听到说起薛律,郑太后也是蹙了蹙眉,顿感一阵头疼,从前自己还是先帝妃嫔时,夏氏少有的求到她这里来,就是为了那个浪荡子,今日又提起他,却不知又有什么缘故。
面上却是淡笑道:
“这么多年,这孩子大了,也懂事了,哪里还能让你操心?再说,你家老大如今已贵为大理寺卿,皇帝倚重,说不定还得提拔,老二几个也在朝为官,你多放手,让几个兄长去管管,不就好了?”

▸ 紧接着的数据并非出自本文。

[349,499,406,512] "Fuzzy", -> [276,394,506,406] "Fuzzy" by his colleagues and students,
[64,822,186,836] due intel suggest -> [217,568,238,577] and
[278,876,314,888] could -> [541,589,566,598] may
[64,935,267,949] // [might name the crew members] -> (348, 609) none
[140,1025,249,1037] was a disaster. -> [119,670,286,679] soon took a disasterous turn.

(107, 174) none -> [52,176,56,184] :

夏氏听出她言下之意,就是,不想再管,但自己既然来了,就绝对没有把这事憋在肚子里带回去的道理。
她装作没听懂这意思,自顾自地说道:
“承娘娘吉言,如今,是懂事了许多,开始收心了,说要向几个兄长学着多念书,准备今年的秋闱。”
郑太后饮了一口茶,笑道:
“瞧瞧,这不是挺好。”
夏氏面色欣慰道:
“好是好,但这孩子断弦好几年了,臣妇也想给他再续娶一个,别的不说,臣妇一把年纪了,眼看着半截身子入土,但若他没个知冷知热的人照顾,也不敢闭眼去那边见他父亲。”
郑太后大约猜到了她的几分意思,搁了茶碗,道:
“儿孙自有儿孙福,你白操心了也是无用。说说看,瞧上了哪家的?哀家帮你参谋参谋。”